The original publication is available at http://www.sajgo.co.za
Endometrial carcinoma is a common gynaecological malignancy in developed countries. It affects postmenopausal women predominantly, but 25% of cases occur in premenopausal women, 5% of whom are younger than 40 years of age.1 Complex atypical hyperplasia (CAH) of the endometrium is a precursor to endometrial carcinoma, with a progression rate to carcinoma of 10%. Women with stage I, grade 1 endometrial carcinoma treated by hysterectomy, have a 99.2% five-year survival.
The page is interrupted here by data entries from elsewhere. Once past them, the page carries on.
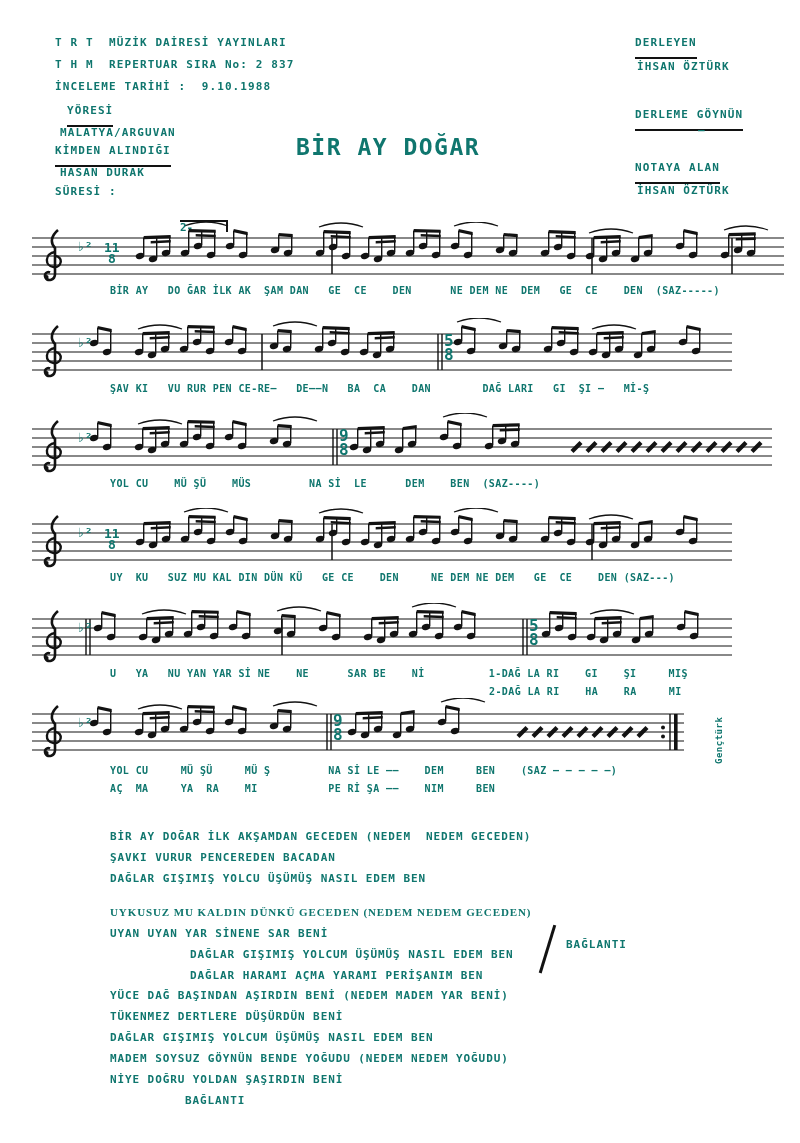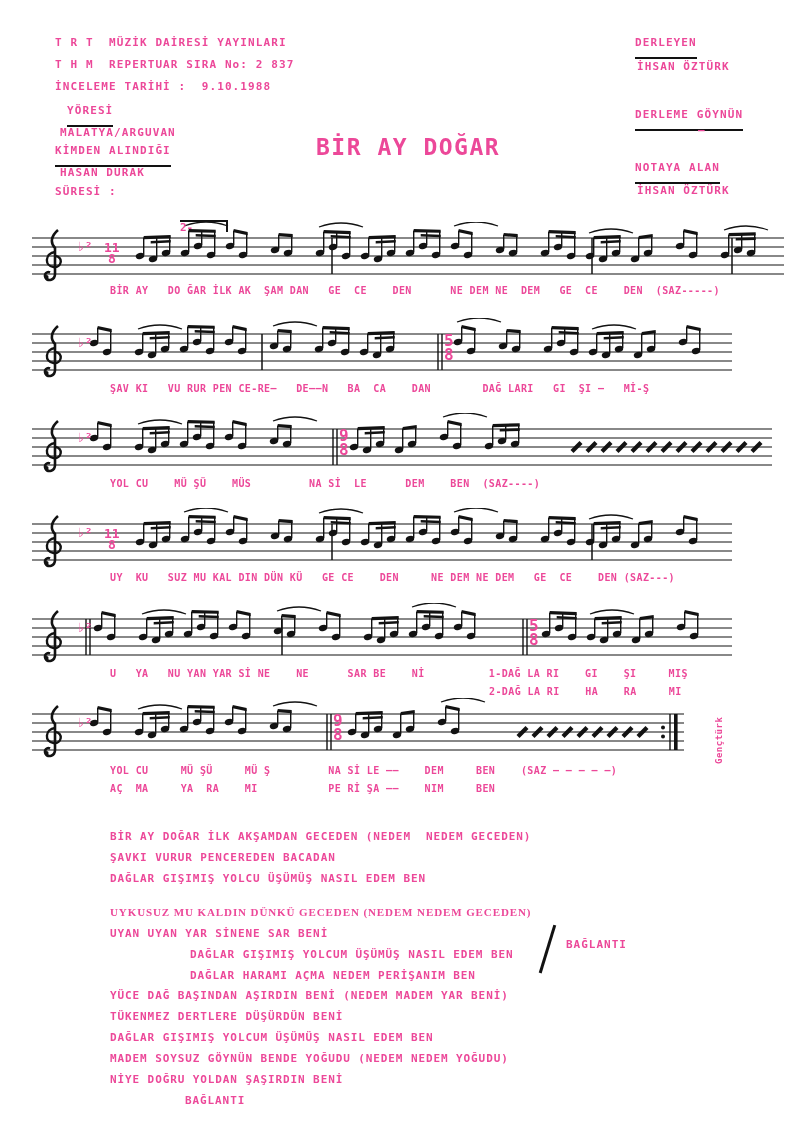--- a/index.html
+++ b/index.html
@@ -1,25 +1,25 @@
 <!DOCTYPE html>
 <html><head>
 <meta charset="utf-8">
 <style>
   html,body{margin:0;padding:0;background:#e8e8e4;}
   .page{
     position:relative;width:800px;height:1143px;margin:0 auto;
-    background:#ffffff;color:#ec4899;overflow:hidden;
+    background:#ffffff;color:#0f766e;overflow:hidden;
     font-family:"DejaVu Sans Mono","Liberation Mono",monospace;
   }
   .hline{position:absolute;font-weight:bold;font-size:11px;letter-spacing:1.1px;white-space:pre;}
   .ul{border-bottom:2px solid #121212;padding-bottom:8px;}
   .title{
     position:absolute;left:296px;top:134px;font-weight:bold;font-size:23px;
-    letter-spacing:1.5px;white-space:pre;margin-left:20px;
+    letter-spacing:1.5px;white-space:pre;
   }
   .staff{position:absolute;left:32px;width:762px;height:96px;}
   .staff-svg{position:absolute;left:0;top:0;}
   .keysig{position:absolute;top:17px;font-size:13px;font-weight:bold;letter-spacing:0;}
   .tsig{position:absolute;font-weight:bold;text-align:center;}
   .tsig i{display:block;font-style:normal;font-size:13px;line-height:11px;}
   .tsig.mid i{font-size:16px;line-height:14px;}
   .volta{
     position:absolute;left:148px;top:-2px;height:10px;width:46px;
     border-top:2.5px solid #121212;border-right:2.5px solid #121212;
@@ -702,21 +702,21 @@
 
   <div class="credit">Gençtürk</div>
 
   <div class="verse" style="left:110px;top:826px">
     <div class="vline">BİR AY DOĞAR İLK AKŞAMDAN GECEDEN (NEDEM  NEDEM GECEDEN)</div>
     <div class="vline">ŞAVKI VURUR PENCEREDEN BACADAN</div>
     <div class="vline">DAĞLAR GIŞIMIŞ YOLCU ÜŞÜMÜŞ NASIL EDEM BEN</div>
     <div class="vline gap">UYKUSUZ MU KALDIN DÜNKÜ GECEDEN (NEDEM NEDEM GECEDEN)</div>
     <div class="vline">UYAN UYAN YAR SİNENE SAR BENİ</div>
     <div class="vline indent">DAĞLAR GIŞIMIŞ YOLCUM ÜŞÜMÜŞ NASIL EDEM BEN</div>
-    <div class="vline indent">DAĞLAR HARAMI AÇMA NEDEM PERİŞANIM BEN</div>
+    <div class="vline indent">DAĞLAR HARAMI AÇMA YARAMI PERİŞANIM BEN</div>
   </div>
   <div class="slash" style="left:546px;top:924px"></div>
   <div class="baglanti" style="left:566px;top:938px">BAĞLANTI</div>
 
   <div class="verse" style="left:110px;top:985px">
     <div class="vline">YÜCE DAĞ BAŞINDAN AŞIRDIN BENİ (NEDEM MADEM YAR BENİ)</div>
     <div class="vline">TÜKENMEZ DERTLERE DÜŞÜRDÜN BENİ</div>
     <div class="vline">DAĞLAR GIŞIMIŞ YOLCUM ÜŞÜMÜŞ NASIL EDEM BEN</div>
     <div class="vline">MADEM SOYSUZ GÖYNÜN BENDE YOĞUDU (NEDEM NEDEM YOĞUDU)</div>
     <div class="vline">NİYE DOĞRU YOLDAN ŞAŞIRDIN BENİ</div>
The high cure rate of the disease shifts the treatment focus to issues of quality of life subsequent to successful treatment.2 Young nulliparous women with CAH raise the possibility of fertility-sparing treatment. The treatment approach to CAH is viewed in the same light as that pertaining to early-stage endometrial carcinoma. In both scenarios, fertility-sparing treatment (with subsequent successful pregnancies) has been described. The conservative management of CAH poses several challenges with regard to adequate sampling of the endometrium, as well as optimal treatment and follow-up monitoring.3 The current case illustrates successful conservative management of CAH.